На всякий случай. Если она вдруг попробует тащить его силой.

– И что же ты будешь здесь делать? – поинтересовалась Костяная.

– Сидеть и ждать маму.

Старуха разразилась противным квакающим смехом:

– Много же лет ты… ык… так просидишь… ык… ой… так насмешил – аж икота напала! Пойдем со мной.

– Не хочу.

Старуха вдруг перестала смеяться. И икать перестала.

– Придется, – сказала она. – А то…

Что-то в ее лице изменилось. Нос, и без того крючковатый, заострился и как-то странно побелел. И губы тоже побелели. И приоткрылись – нет, скорее, оскалились, обнажив длинный гнилой зуб… клык.

– А то сожгу, – прошипела старуха и указала когтем на печь. – Пирожок из тебя сделаю, Ваня… Терпенье мое не бесконечно. Ты меня лучше не зли, сынок. Ну?! Пойдешь со мной?

Мальчик отпустил стол, медленно протянул Костяной свою дрожащую руку и испуганно сказал:

– Пойду. Хорошо, я пойду с вами.

– Не «с вами», Ванюша, а «с тобой», – Костяная мгновенно подобрела и расплылась в беззубой улыбке. – Мы с тобой будем запросто – на ты.

– Пойду с тобой, – послушно повторил Мальчик.

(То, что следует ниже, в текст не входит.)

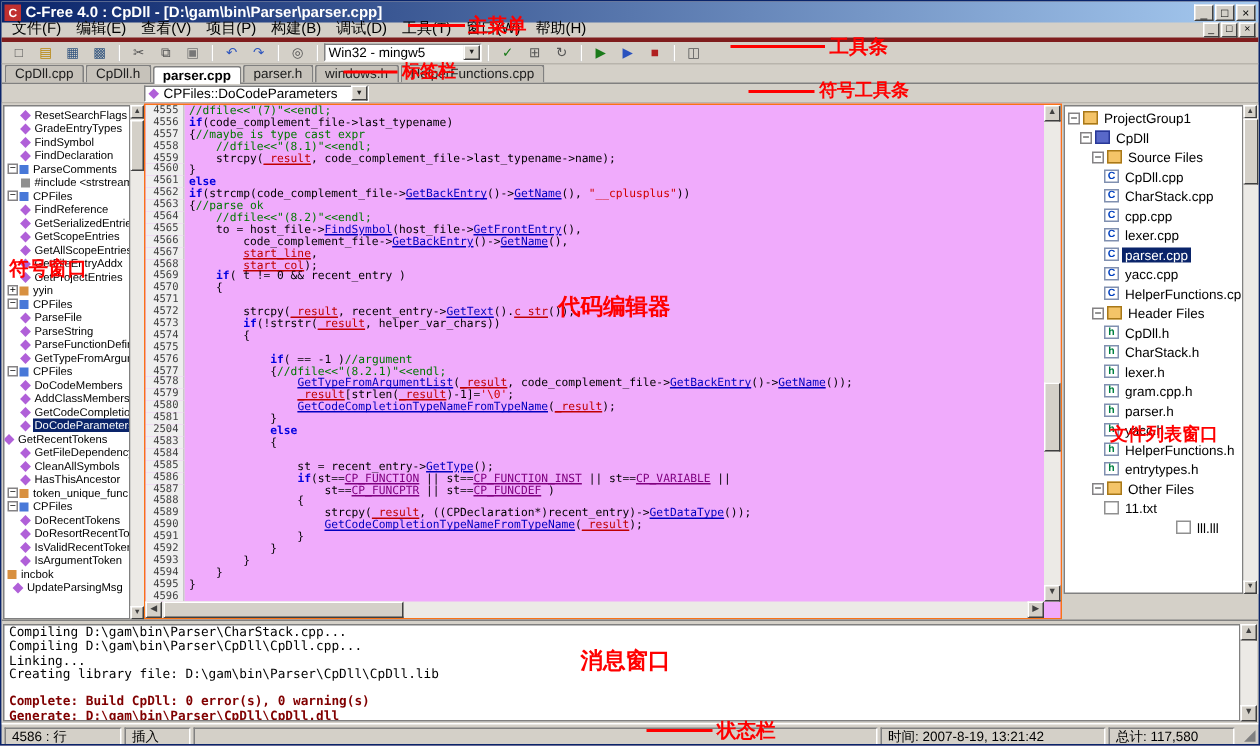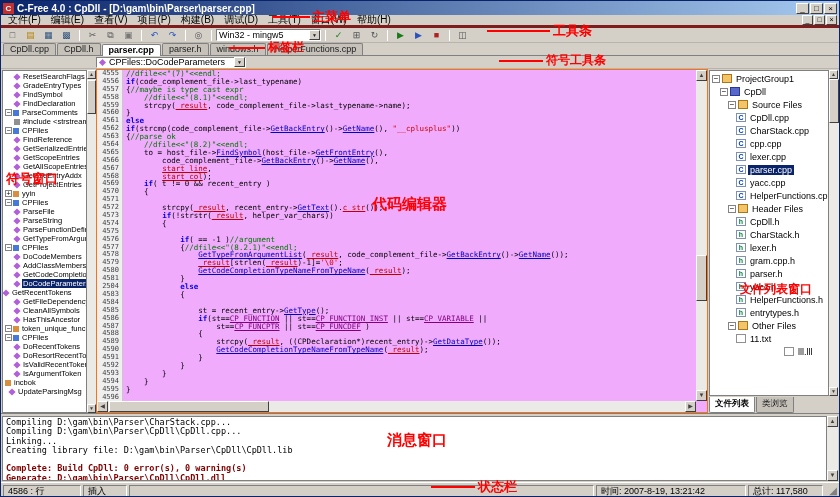--- a/index.html
+++ b/index.html
@@ -655,10 +655,6 @@
         <span class="sb-thumb" style="top:9px;height:44px;"></span>
         <span class="sb-btn sm arr-down sb-bottom"></span>
       </div>
-      <div class="rp-tabs">
-          <span class="rp-tab active">文件列表</span>
-          <span class="rp-tab">类浏览</span>
-        </div>
     </div>
 
   </div>

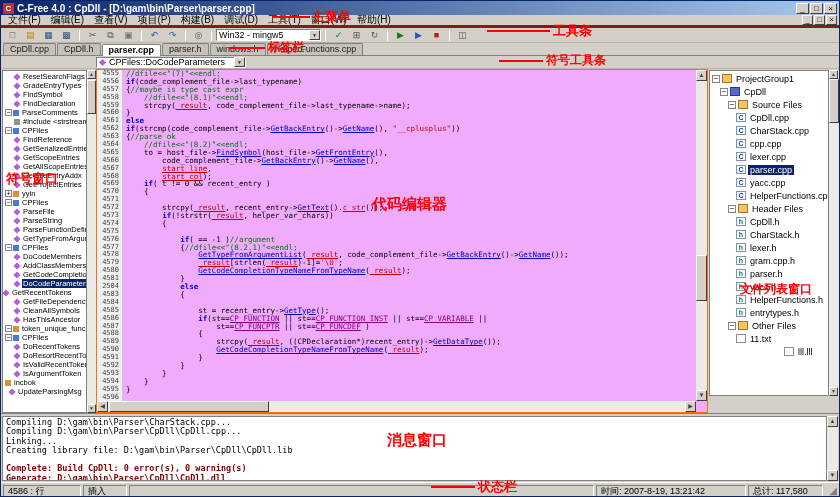--- a/index.html
+++ b/index.html
@@ -681,7 +681,7 @@
         <span class="sb-cell" style="width: 44px;">插入</span>
         <span class="sb-cell grow"></span>
         <span class="sb-cell" style="width: 150px;">时间: 2007-8-19, 13:21:42</span>
-        <span class="sb-cell" style="width: 75px;">总计: 117,580</span>
+        <span class="sb-cell" style="width: 84px;">总计: 117,580</span>
       </span>
     <span class="resize-grip"></span>
   </div>

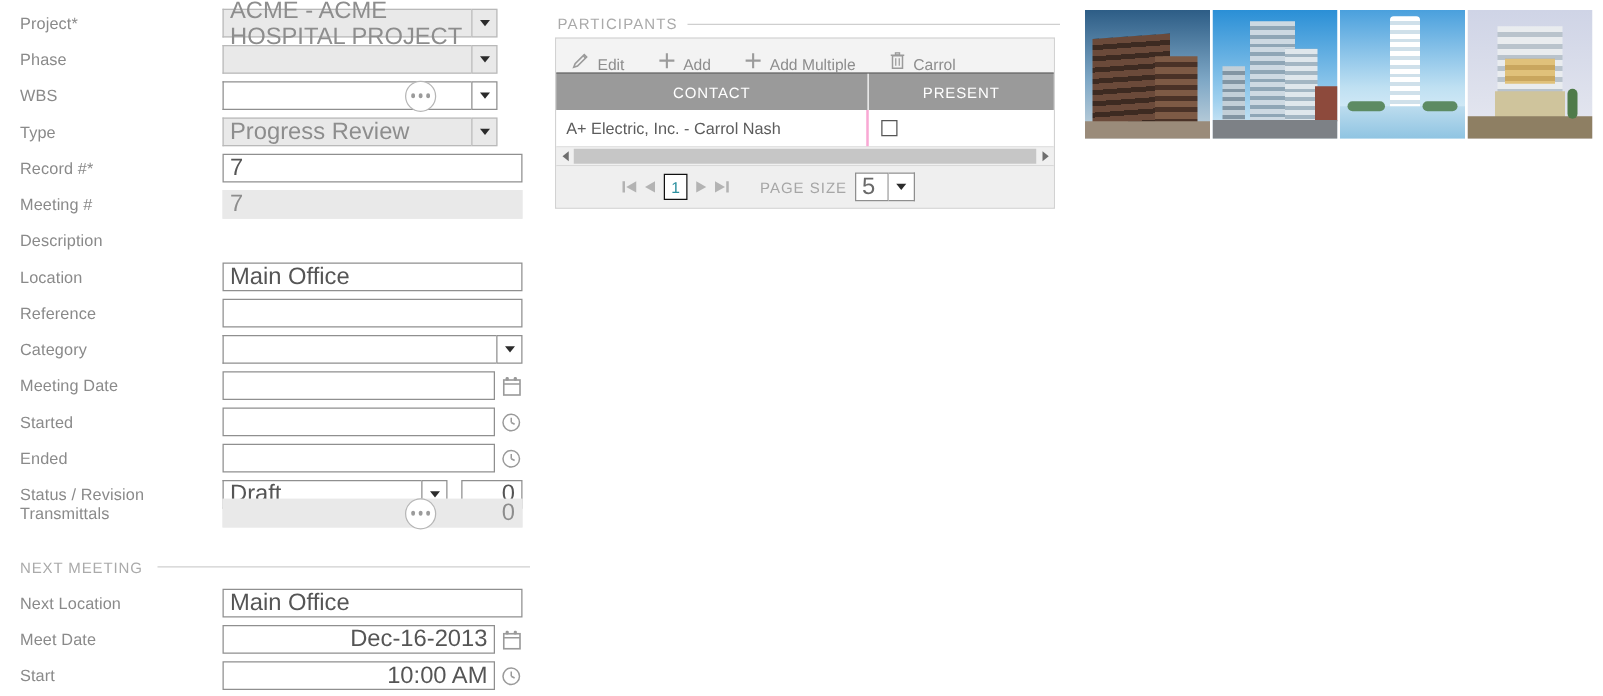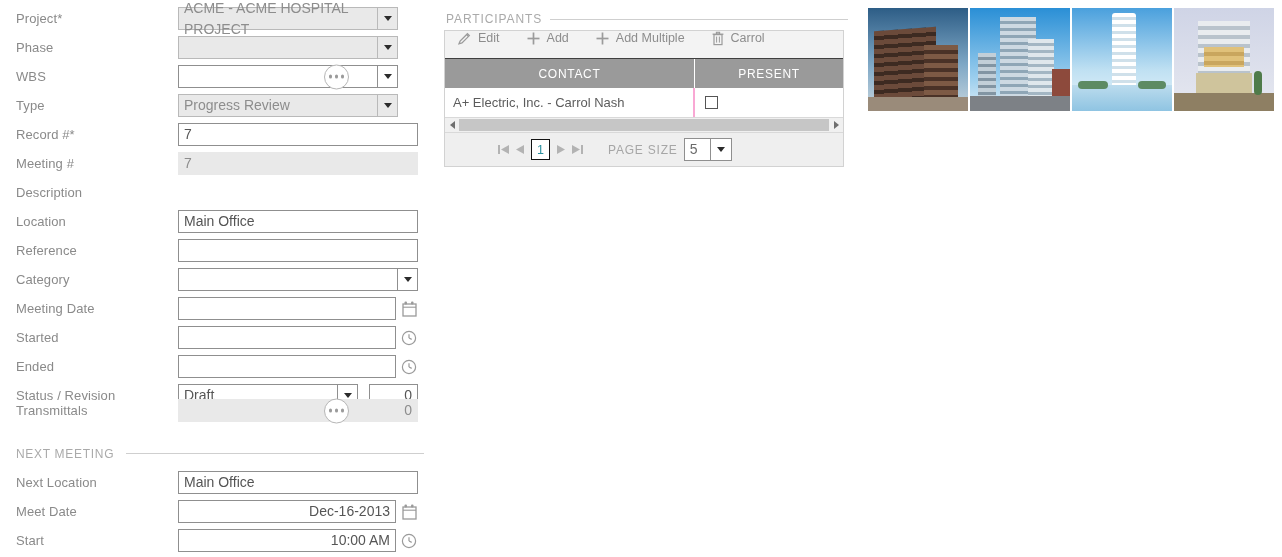--- a/index.html
+++ b/index.html
@@ -33,7 +33,7 @@
 
   .fld {
     height: 23px; border: 1px solid #8f8f8f; background: #ffffff;
-    font-size: 14px; color: #555555;
+    font-size: 19px; color: #555555;
     padding: 0 5px; line-height: 21px;
     font-family: "Liberation Sans", sans-serif;
     display: flex; align-items: center;

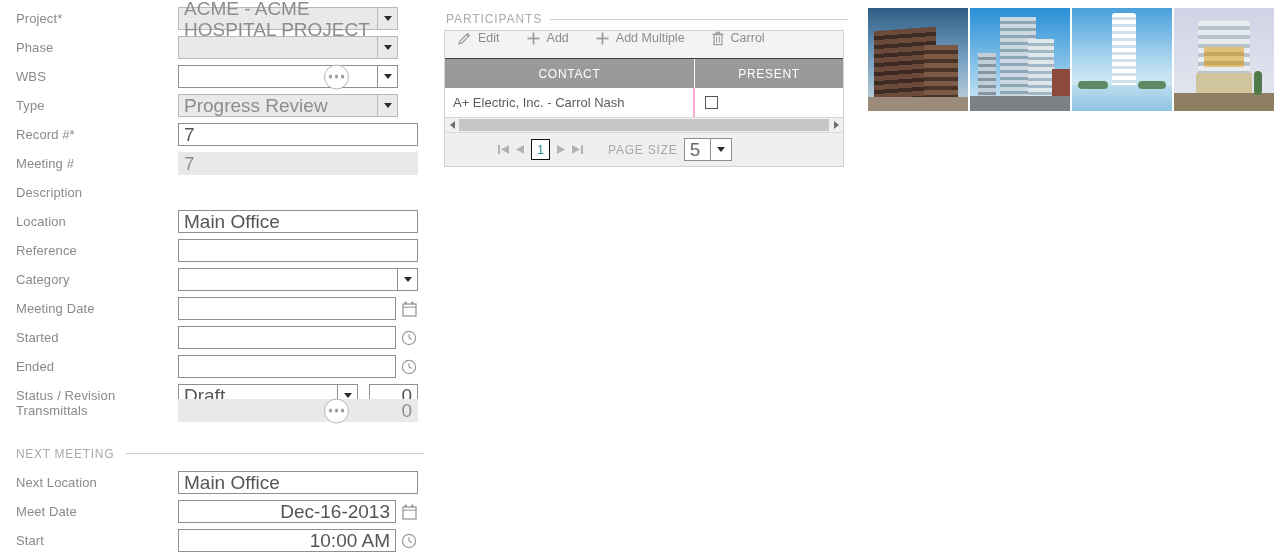--- a/index.html
+++ b/index.html
@@ -95,7 +95,7 @@
     padding-left: 12px; gap: 0; border-bottom: 1px solid #3f3f3f;
   }
   .tb-item {
-    display: flex; align-items: flex-start; gap: 6px;
+    display: flex; align-items: flex-end; gap: 6px;
     font-size: 12.5px; color: #8d8d8d; height: 28px; padding-right: 26px;
     white-space: nowrap;
   }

– И еще – называй меня все-таки мамой, а? – елейным голосом попросила Костяная.

– Вы мне… ты мне не мама, – прошептал Мальчик.

– Я же уже говорила тебе – это неважно. Здесь все детишки меня так называют. Ну?

Мальчик молчал.

– Давай я тебе помогу, – затараторила Костяная. – Давай… я тебе говорю: сейчас мы пойдем кое с кем познакомимся, сынок. А ты мне скажи: хорошо, мама. А то…

– Хорошо, мама, – глотая сопли и слезы, сказал Мальчик.

– Ну вот и славненько, – взвизгнула Костяная и погладила Мальчика по мокрой щеке. – Пойдем. Да ты не смотри на меня так, Ванюша… Я же на самом деле добрая… Я редко из себя выхожу… Ну – не бойся…

* * *

Костяная слегка подтолкнула Мальчика к массивной темно-коричневой двери.

– Иди. С ним тебе нужно встретиться в первую очередь.

Мальчик сделал несколько шагов и остановился в нерешительности.